Ex-DEA Official Eyed in Missing $6M
Mar. 13, 1998
WASHINGTON (AP) _ A former Drug Enforcement Administration budget analyst charged with stealing $6 million from the agency dodged questions about the money by saying it was for a ``sensitive and confidential foreign program,'' a federal indictment says.
``It's the largest internal theft in Justice Department history,'' Justice Department spokesman John Russell said Thursday concerning the 74-count indictment against David S. Bowman, 57.
Bowman, who worked 22 years for the DEA and earned about $85,900 a year when he retired in April 1997, was alleged to have conducted the scam from 1990 to 1997.
The indictment accused the Arlington, Va., man of submitting hundreds of false payment vouchers in the name of a sham company, prompting the DEA to send checks to a post office box he controlled.
He then laundered the proceeds through local banks and used them on personal expenditures for himself and his family, the indictment said: a 1996 Lincoln Mark VIII, six other late-model vehicles, jewelry, artwork, travel.
``The callous and calculated actions described in the indictment are a terrible insult to all of the men and women of DEA,'' said William Simpkins, acting chief inspector of DEA's Office of Professional Responsibility. That office started investigating the matter last March.
Bowman's attorney, Harvey Volzer, would not comment on the charges but said Bowman is bedridden with multiple sclerosis.
A DEA accounting employee drew officials' attention to the problem.
The employee, ``picking random documents to make sure we were paying our bills on time, noticed what she thought were unusual documents, billings.
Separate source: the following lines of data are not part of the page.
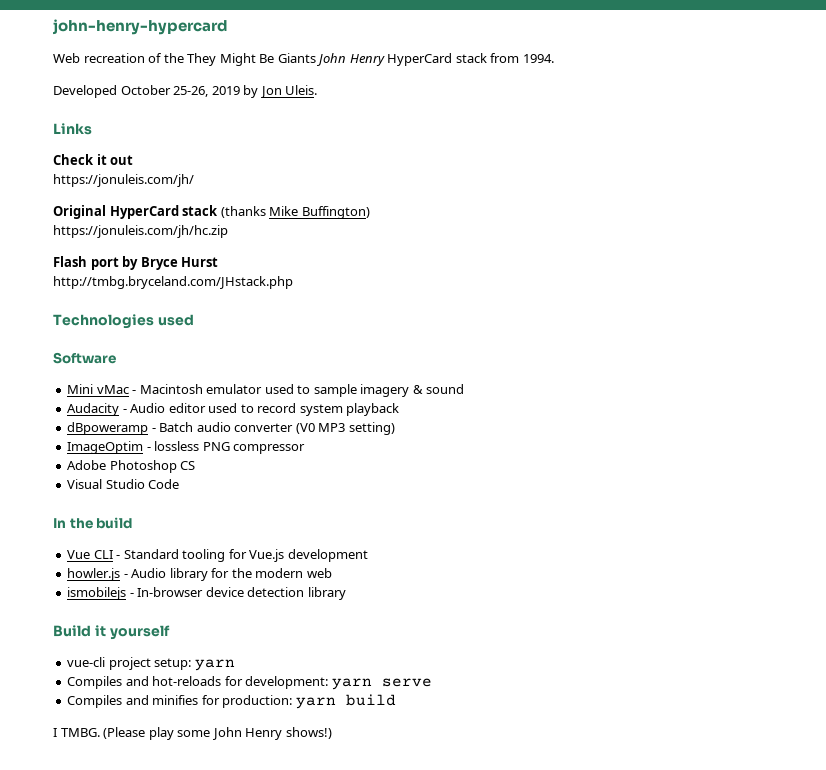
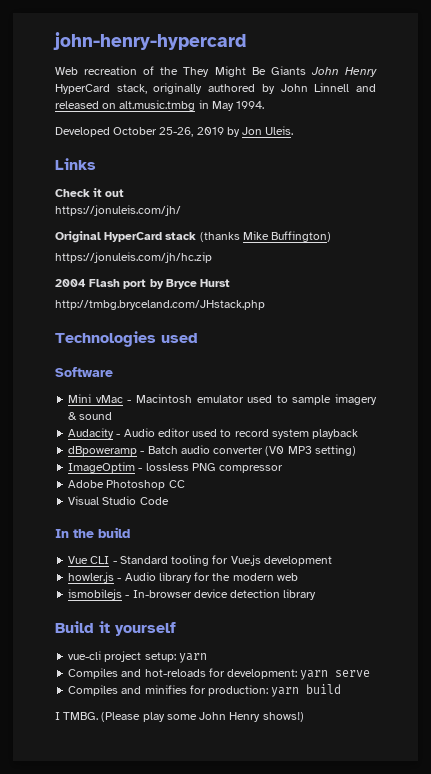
[455,53,520,63] stack from -> [116,83,377,94] [55,100,234,111] stack, originally authored by John Linnell and released on alt.music.tmbg in May
(228, 231) none -> [55,279,86,287] 2004
[180,461,196,470] CS -> [168,480,185,488] CC

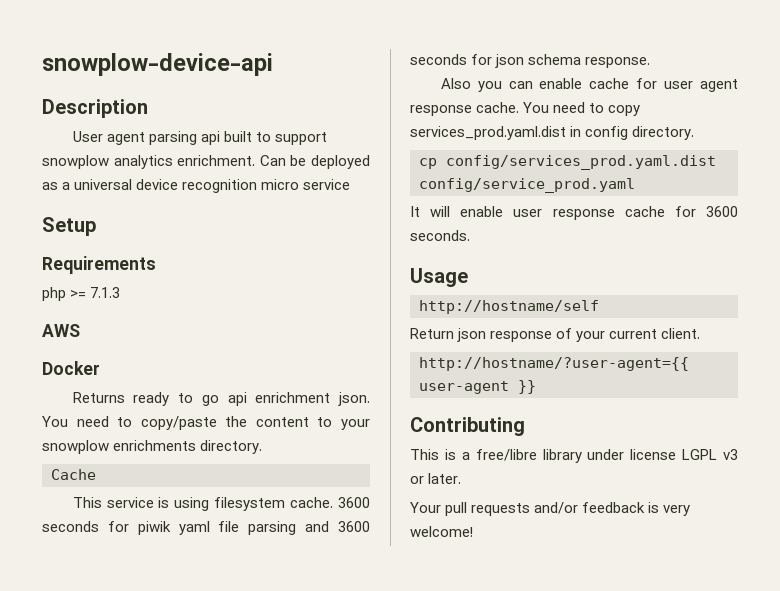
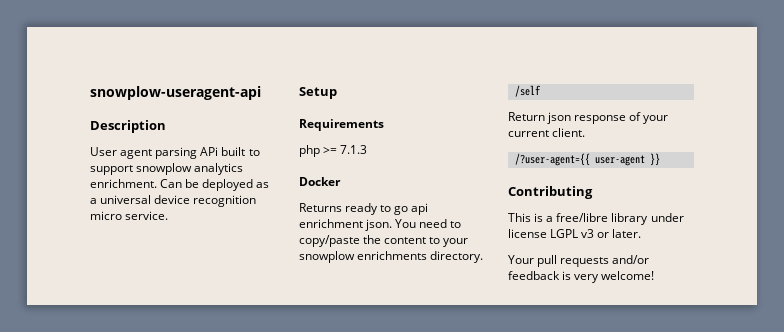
[42,53,273,76] snowplow-device-api -> [90,86,261,100] snowplow-useragent-api
[200,131,220,145] api -> [200,147,219,156] APi
[303,179,351,190] service -> [125,211,169,220] service.
[42,324,80,337] // AWS -> (368, 149) none
[51,469,96,480] [72,497,370,511] [42,521,371,535] [410,54,651,68] [440,78,738,92] [410,102,641,116] [410,126,695,140] [419,155,716,170] [419,178,635,193] [410,206,738,220] [410,230,470,241] [410,268,468,287] [419,300,599,314] Cache // This service is using filesystem cache. 3600 seconds for piwik yaml file parsing and 3600 seconds for json schema response. // Also you can enable cache for user agent response cache. You need to copy services_prod.yaml.dist in config directory. // cp config/services_prod.yaml.dist config/service_prod.yaml // It will enable user response cache for 3600 seconds. // Usage // http://hostname/self -> [514,85,541,97] /self
[419,357,689,371] http://hostname/?user-agent={{ -> [514,153,590,166] /?user-agent={{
They lacked control numbers, and in the block where there was supposed to be a signature there were just initials,'' said a law enforcement official, who spoke on condition of anonymity.
Bowman's responses to her requests for supporting documents raised more questions, so she brought the matter to her supervisor, who brought it to DEA investigators, he said.
To cover up the alleged scheme, ``Bowman made false and misleading statements'' to DEA personnel, pretending the ``payment vouchers related to a sensitive and confidential foreign program that prevented him from supply normal supporting documentation,'' the indictment says.
``We're deeply troubled by this alleged theft,'' said DEA Administrator Thomas Constantine. ``If it hadn't been for the actions of an alert employee, the theft of taxpayers' money might still be occurring.''
Russell said Bowman would not be arrested but summoned to appear for arraignment March 23 in U.S. District Court in Alexandria, Va.
``There's no reason to arrest him,'' Bowman attorney Volzer said. Considering his illness, Volzer said, ``he's absolutely no flight risk.''
Bowman faces 53 counts of money laundering, 15 of concealment of money laundering, five of mail fraud and one of theft and conversion of government property and money.
The indictment seeks return of all property and money from the money-laundering violations.